Demóstenes e Carlinhos Cachoeira
Em 6 de março de 2012, o senador Demóstenes Torres (DEM-GO) subiu à tribuna para dar explicações sobre as denúncias de sua proximidade com o bicheiro Carlos Augusto Ramos, o Carlinhos Cachoeira, descoberta pela operação Monte Carlo, da Polícia Federal, que terminou em fevereiro, com a prisão de Cachoeira e de outras 34 pessoas. Demóstenes disse que a violação do seu sigilo telefônico não havia obedecido critérios legais. Dez dias depois, o jornal Folha de S.Paulo publicava um relatório do Ministério Público Federal (MPF) que indicava que o grupo comandado por Cachoeira entregou telefones antigrampos para políticos, entre eles Demóstenes, que admitiu ter recebido o aparelho.

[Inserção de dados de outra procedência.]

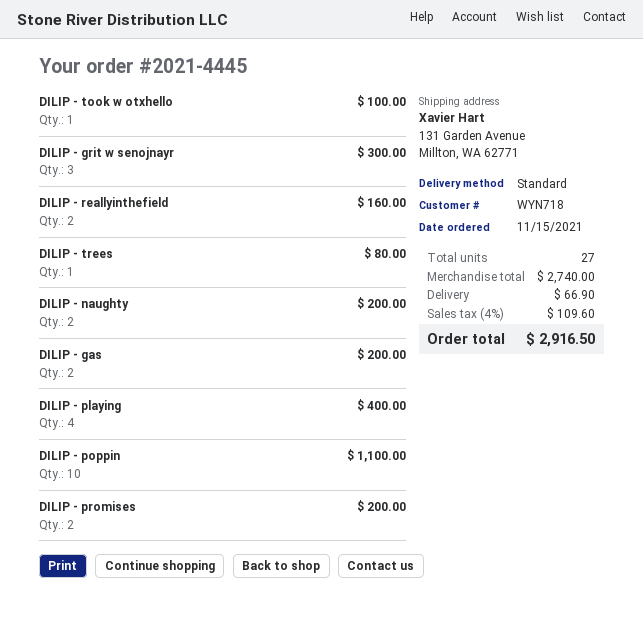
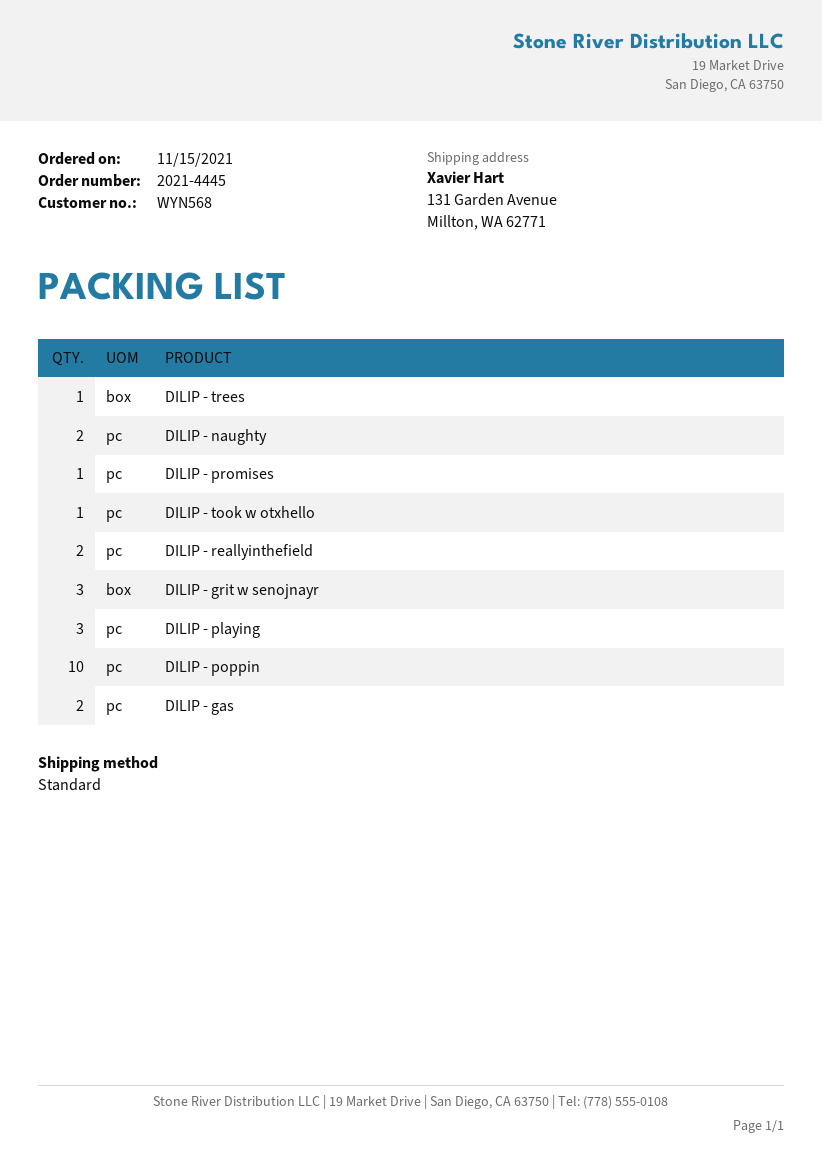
customer number: WYN718 -> WYN568
DILIP - playing: 4 -> 3
DILIP - promises: 2 -> 1

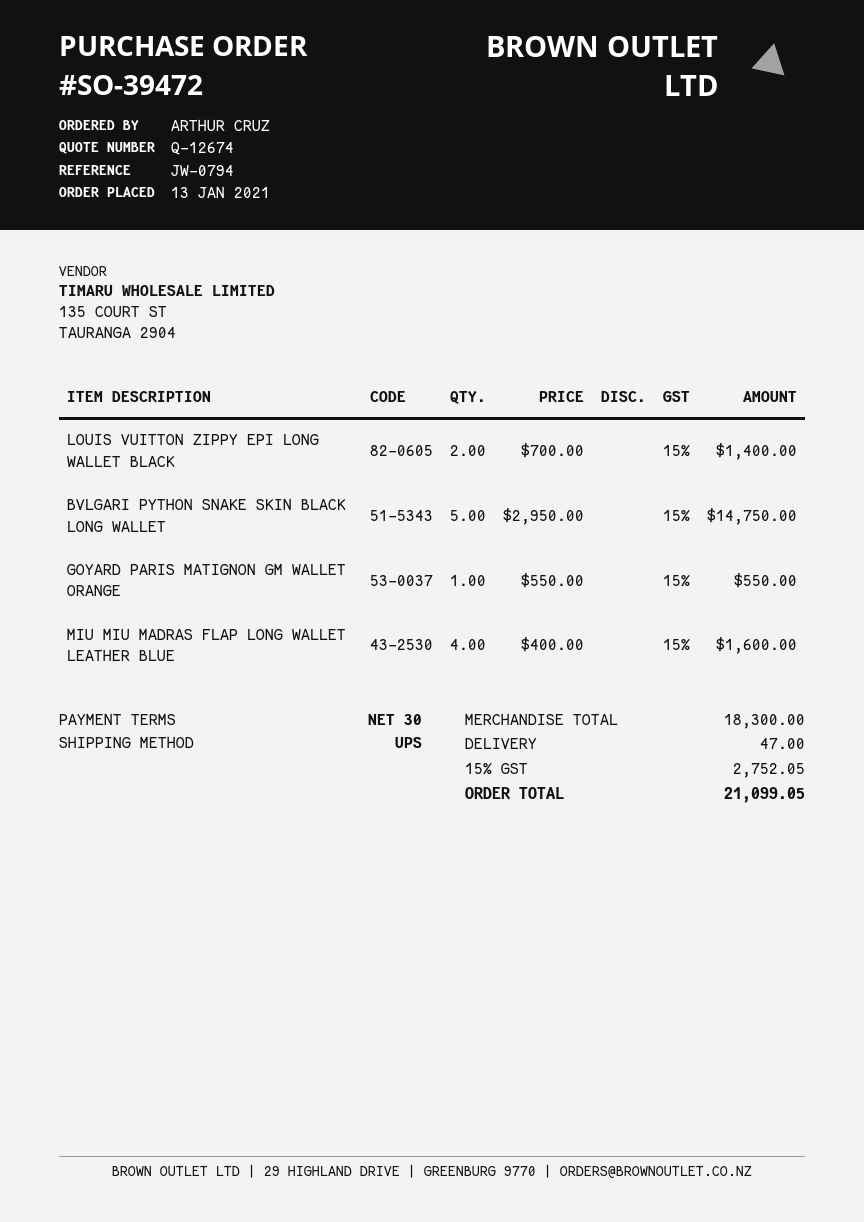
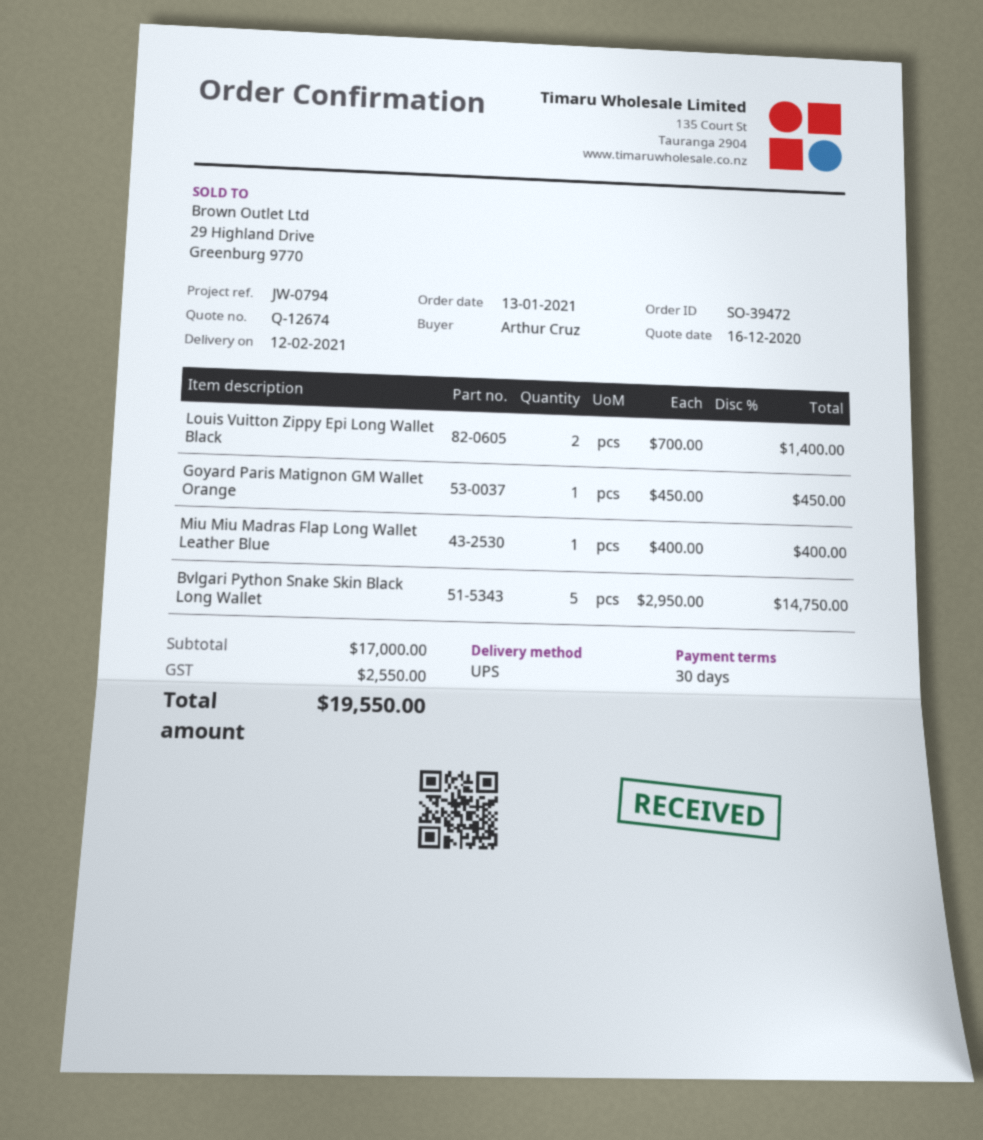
GOYARD PARIS MATIGNON GM WALLET ORANGE: 1 x 550.00 = 550.00 -> 1 x 450.00 = 450.00
MIU MIU MADRAS FLAP LONG WALLET LEATHER BLUE: 4 x 400.00 = 1600.00 -> 1 x 400.00 = 400.00
subtotal: 18300.00 -> 17000.00
shipping: 47.00 -> none
tax: 2752.05 -> 2550.00
total: 21099.05 -> 19550.00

O jornal O Globo noticiou, em 23 de março, gravações da PF que flagraram Demóstenes pedindo para Cachoeira lhe pagar R$ 3 mil em despesas com táxi-aéreo e vazando informações sobre reuniões reservadas que manteve com representantes dos três Poderes. Em 27 de março, Demóstenes pediu afastamento da liderança do DEM no Senado para "acompanhar a evolução dos fatos". No dia seguinte, o Psol entrou com representação contra o parlamentar no Conselho de Ética do Senado e, um dia depois, em 29 de março, o ministro do Supremo Tribunal Federal (STF) Ricardo Lewandovski autorizou a quebra do sigilo bancário de Demóstenes, solicitando ainda um levantamento sobre as emendas e os projetos relatados por ele para saber se Cachoeira, acusado de controlar a máfia dos caça-níqueis e de corromper policiais e políticos em Goiás, foi beneficiado.

Nas gravações, Demóstenes também aparece acertando um suposto lobby pela legalização dos jogos de azar no Congresso em 2009. Em outra conversa, Cachoeira pede ajuda no processo de um delegado e três policiais de Anápolis (GO) acusados de tortura e extorsão. Os dois ainda conversaram sobre um "negócio" milionário na Infraero. Na ocasião, Demóstenes teria se valido da relatoria da CPI do Apagão Aéreo para levantar informações e sondar contratos de informática na estatal.

O presidente do DEM, senador José Agripino Maia (RN), anunciou em 2 de abril que o partido decidiu abrir um processo que pode resultar na expulsão de Demóstenes. Conforme a nota, "houve desvio reiterado do programa partidário, principalmente no que diz respeito à ética".